In 1930, he was ordained bishop by Gregorio Aglipay and this new role allowed him to travel in Visayas and Mindanao as well as to help in the religious reforms initiated by Aglipay. He became the bishop of the provinces of Cebu, Bohol, Leyte, Samar, Masbate, and Surigao and the head of the Venerable Supreme Council of Bishops of the church.

== Writing ==
He compiled Cebuano traditional oral poetry and old verse forms, which he published in anthologies that were considered seminal in Cebuano literature: Mga Awit sa Kabukiran: Mga Balitaw, Kolilisi, Mga Garay ug mga Balak nga Hinapid (Mountain Songs: Balitaw, Kolilisi, Verses, and Braided Poems), which was completed in 1911, and Mga Awit sa Kabukiran (Mountain Songs) which was completed in 1912.

He wrote over 20 books in various genres, was one of the early writers who wrote short stories, and initiated the study of Visayan folklore through Mga Awit sa Kabukiran and Mga Sugilanong Karaan (Old Stories) in 1913. He also published a newsletter called Gacetta in 1897, and the Aglipayan periodicals Yutang Natawhan (Motherland) in 1904 and Ang Salampati (The Dove) from 1920 to 1924.

== Poetry ==
Buyser, who used Cebuano and Spanish in his writings, wrote prose narratives using the pseudonyms "Alibangbang" (Butterfly), "Buddy", or the provocative "Paring Bayot" (Gay Priest). As a Cebuano poet, he was best known as Floripinas.
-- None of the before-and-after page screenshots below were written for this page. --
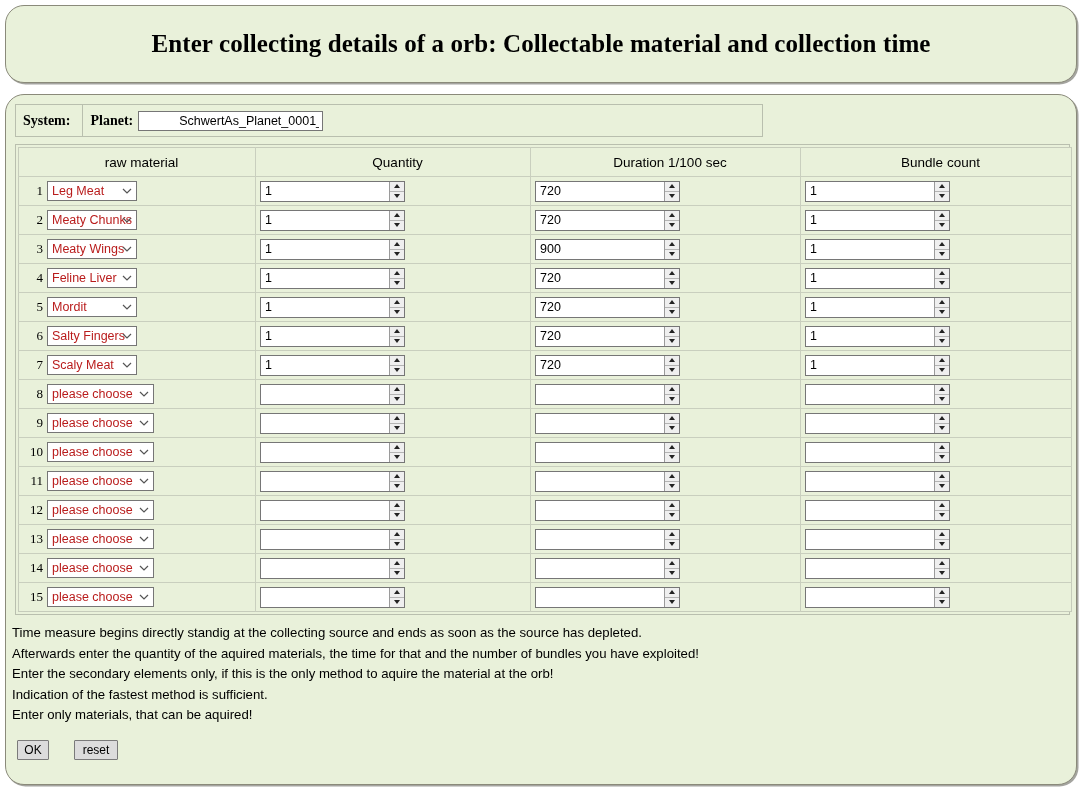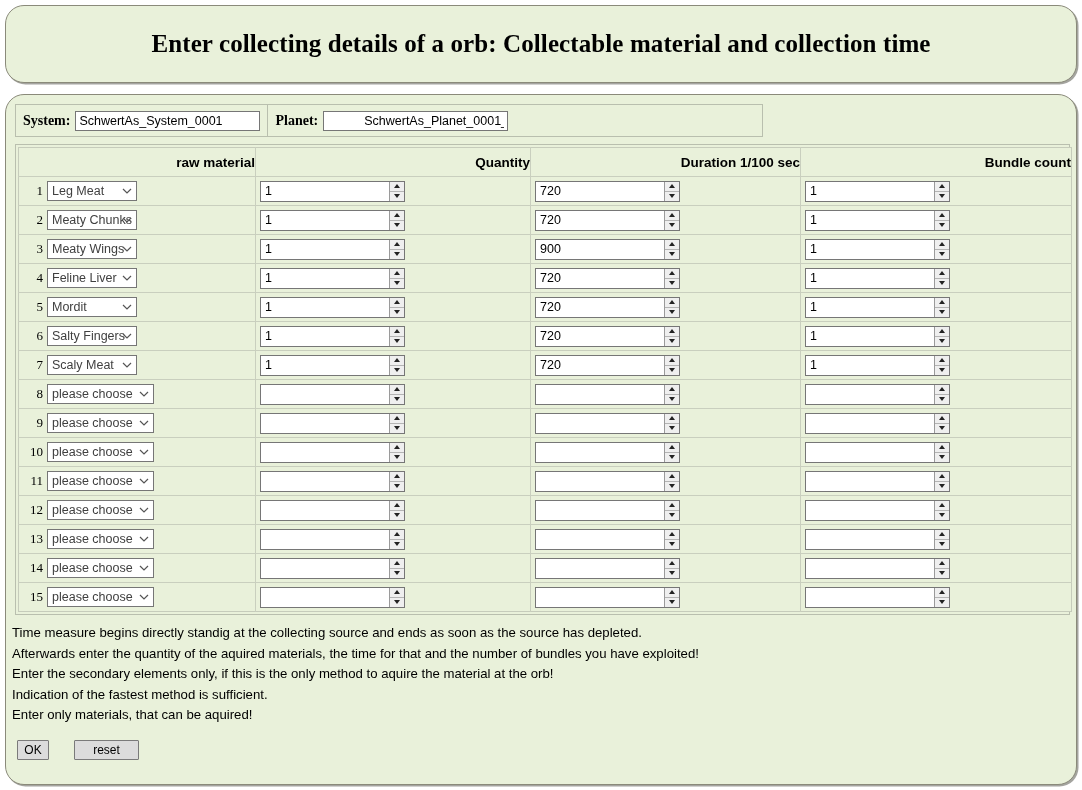"SchwertAs_System_0001" input.text-input { html: <input> -> none }
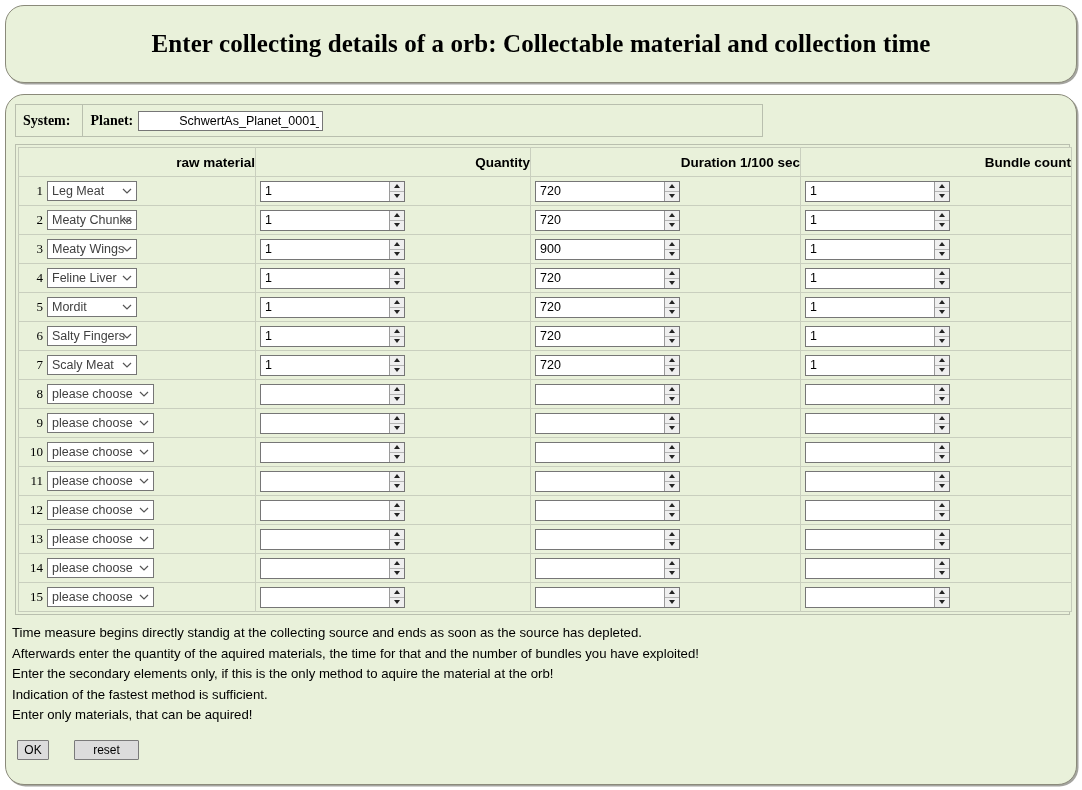"raw material" #grid th { font-weight: bold -> normal; text-align: right -> center }
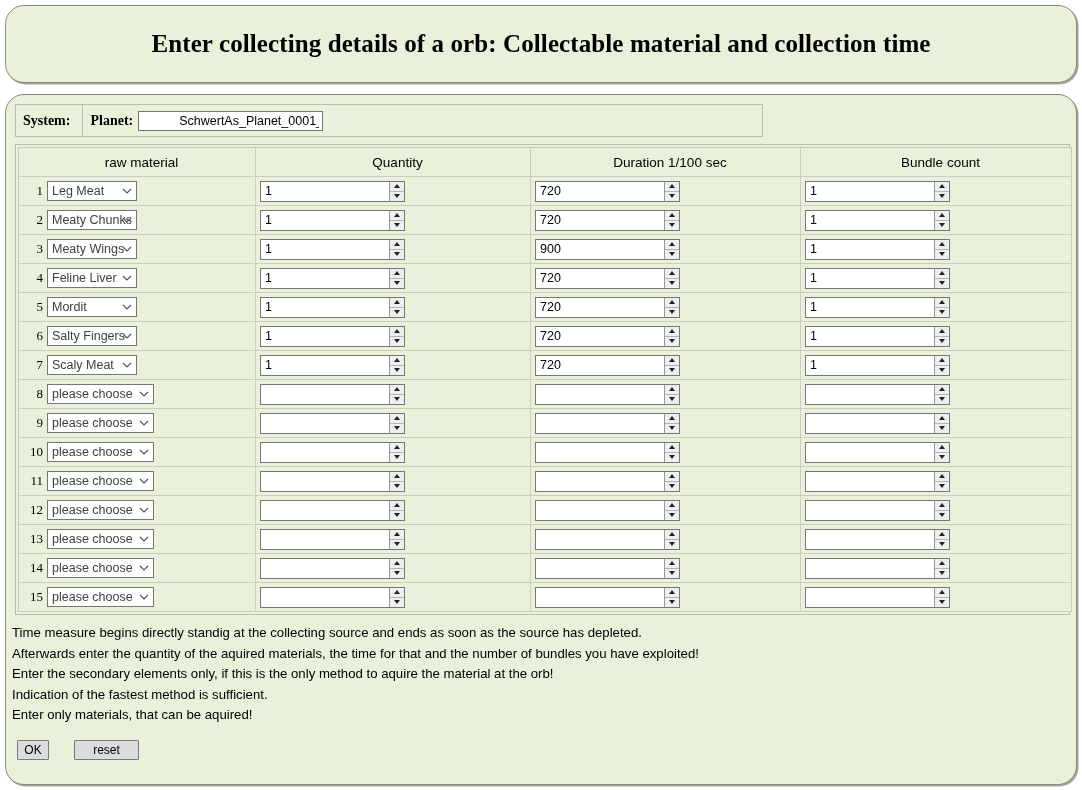"Leg Meat" .sel { color: #404040 -> #b91c1c }
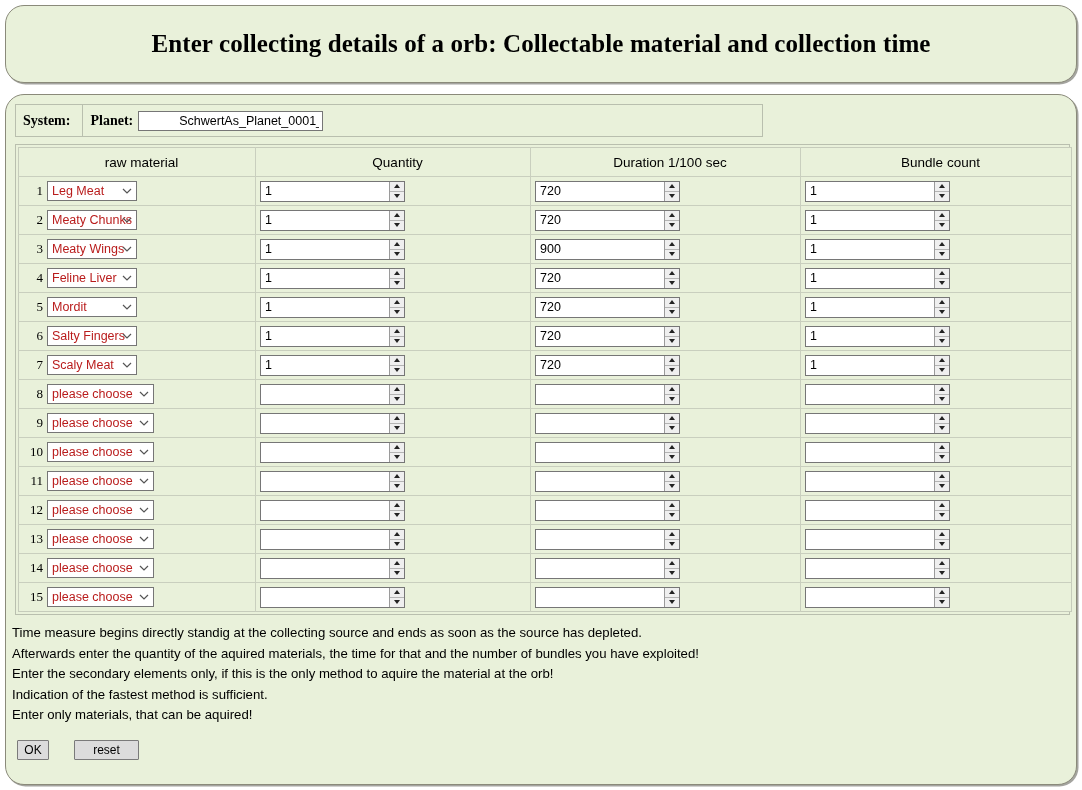"reset" #reset-button { width: 65px -> 44px }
Ang Suga, the pre-war Cebuano newspaper by Vicente Sotto, published his first poem in 1906. His collections of poems are published in five books:

- Balangaw: Mga Katapusang Tinulo sa Dagang ni Floripinas (Rainbow: Last Drops from the Pen of Floripinas)
- Balangaw: Pungpong sa mga balak ni Floripinas ug Ubang mga magbabalak nga Bisaya kinsang mga sinulat ilang gipahinungod kang Floripinas (Rainbow: Collected poems by Floripinas and Other poets who have dedicated poems to Floripinas)
- Basahon sa mga Balak (Poetry Reader)
- Kasakit ug Kalipay (Sorrow and Joy)
- Kasingkasing sa mga Balak: Pungpong sa mga Balak (Heart of the Poet: Collected Poems)

== Impact ==
He was credited for the invention of sonanoy, a Cebuano poetic form akin to the English sonnet, although alternative etymology was sonata nga mananoy (harmonious melody) due to the non-adherence to the sonnet's poetic structure. The innovation utilized in sonanoy influenced the works of next generations of Cebuano poets. According to critic Marjorie Evasco, "The themes of Buyser's poetry lay very much within the tradition of pastoral and Romantic poetry where nature and the ordinary lives of ordinary people were celebrated. Buyser also wrote about the problems of human emotion and sentiment, but his mode of approach was influenced by the techniques of illustrative metaphor and of argument employed by the poets of the late English Renaissance."

== Death ==
Buyser suffered stroke in 1944 and died in Timamana, Mainit, Surigao, at the age of 67 on November 16, 1946.